Death, Honours and Memorials
Opperman was appointed an Officer of the Order of the British Empire (OBE) in 1953, and made a Knight Bachelor in 1968 for his services as High Commissioner to Malta.
Opperman continued cycling until he was 90. He lived in a retirement village which, as the British journalist Alan Gayfer pointed out in 1993, had "No Cycling" signs. Opperman died on an exercise bicycle.
He was voted Europe's most popular sportsman of 1928 by 500,000 readers of the French sporting journal L'Auto, ahead of national tennis champion Henri Cochet. An obituary said he "ranked alongside Don Bradman and the race horse Phar Lap as an Australian sporting idol, but his fame at home proved less durable than theirs, perhaps because he went on to become a politician."
He won the Frederick Thomas Bidlake Memorial Prize in 1934 as "the rider whose achievements are deemed the greatest of the year."

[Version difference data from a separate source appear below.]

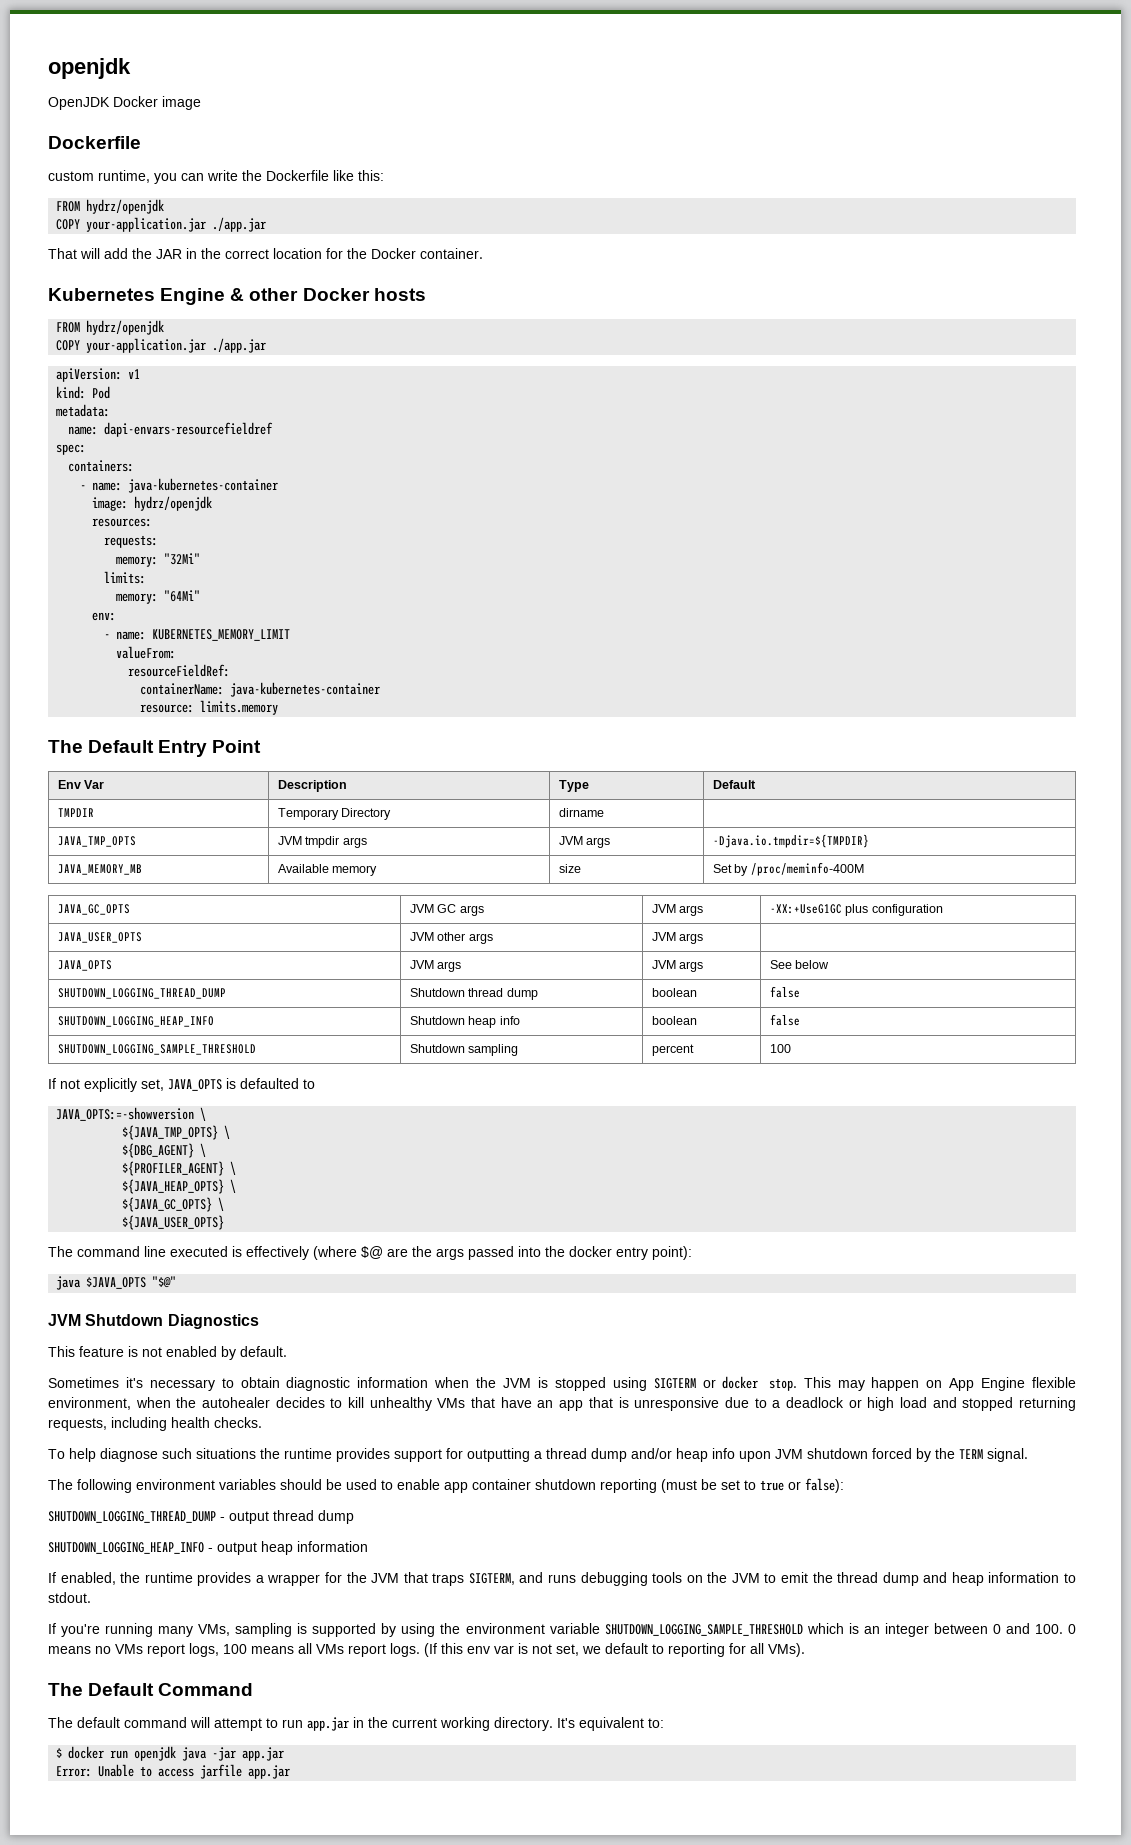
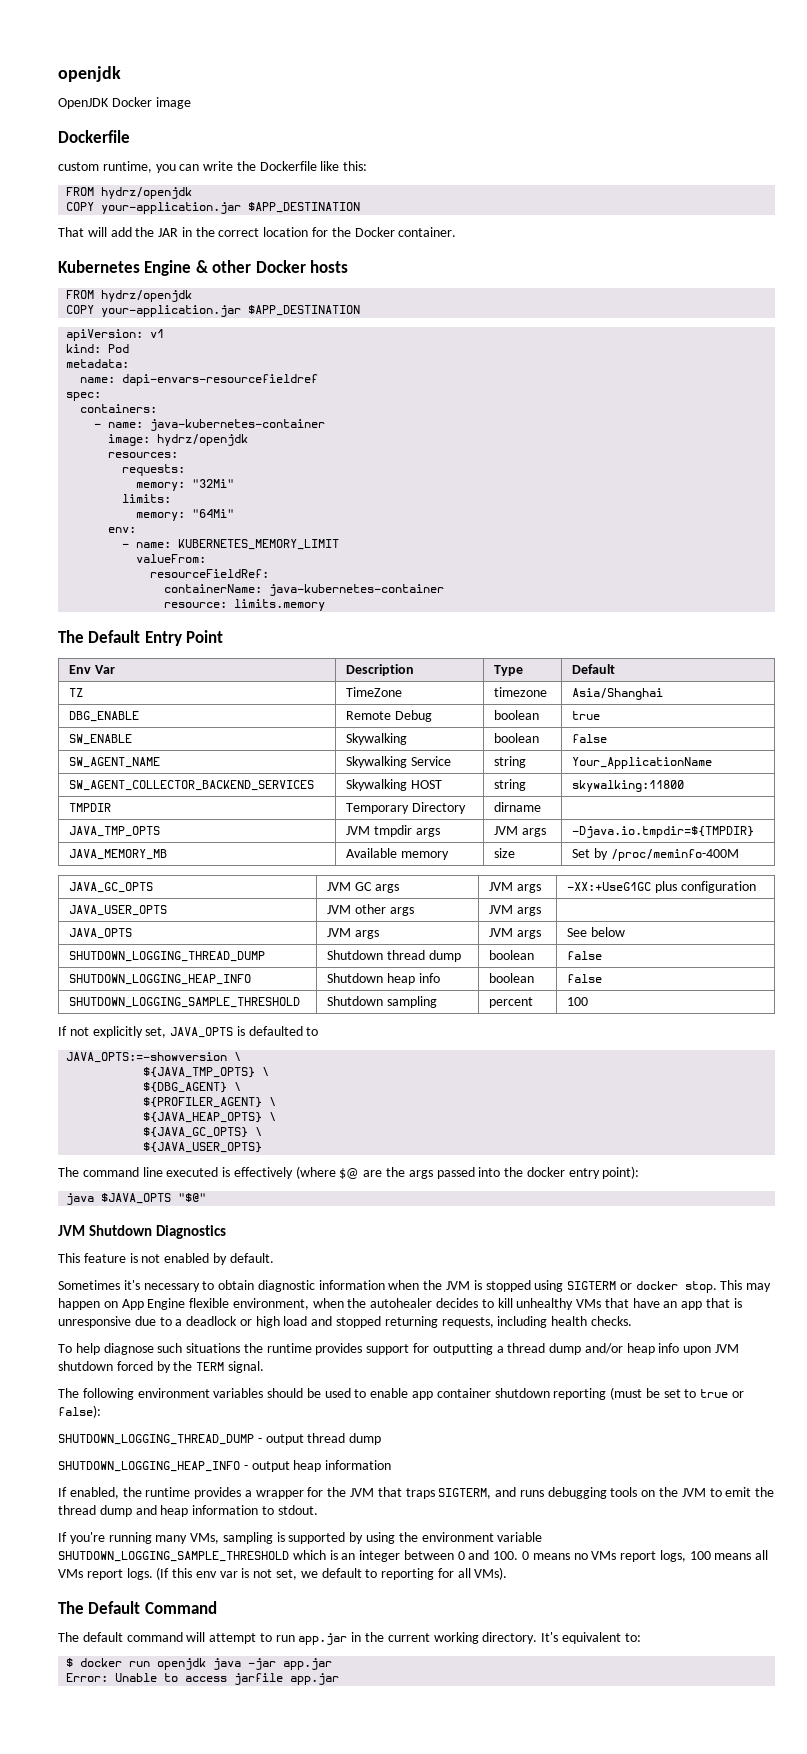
  custom runtime, you can write the Dockerfile like this:
  FROM hydrz/openjdk
- COPY your-application.jar ./app.jar
+ COPY your-application.jar $APP_DESTINATION
  Kubernetes Engine & other Docker hosts
  FROM hydrz/openjdk
- COPY your-application.jar ./app.jar
+ COPY your-application.jar $APP_DESTINATION
+ TZ | TimeZone | timezone | Asia/Shanghai
+ DBG_ENABLE | Remote Debug | boolean | true
+ SW_ENABLE | Skywalking | boolean | false
+ SW_AGENT_NAME | Skywalking Service | string | Your_ApplicationName
+ SW_AGENT_COLLECTOR_BACKEND_SERVICES | Skywalking HOST | string | skywalking:11800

Opperman entered the Golden Book of Cycling on 13 October 1935. This recognised his record breaking exploits in Australia, and more particularly his 1934 onslaught which took five British records in 14 days.
Opperman is commemorated every year with the Opperman All Day Trial, an Audax ride held in Australia in early November in which teams of three or more ride a minimum of 360 km in 24 hours.
The City of Knox, where Opperman spent his last years, dedicated and named several trails and cycle ways around the municipality after races which Opperman won. It has also dedicated an annual bicycle event, The Oppy Family Fun Ride. The ride is part of the Knox Festival each March.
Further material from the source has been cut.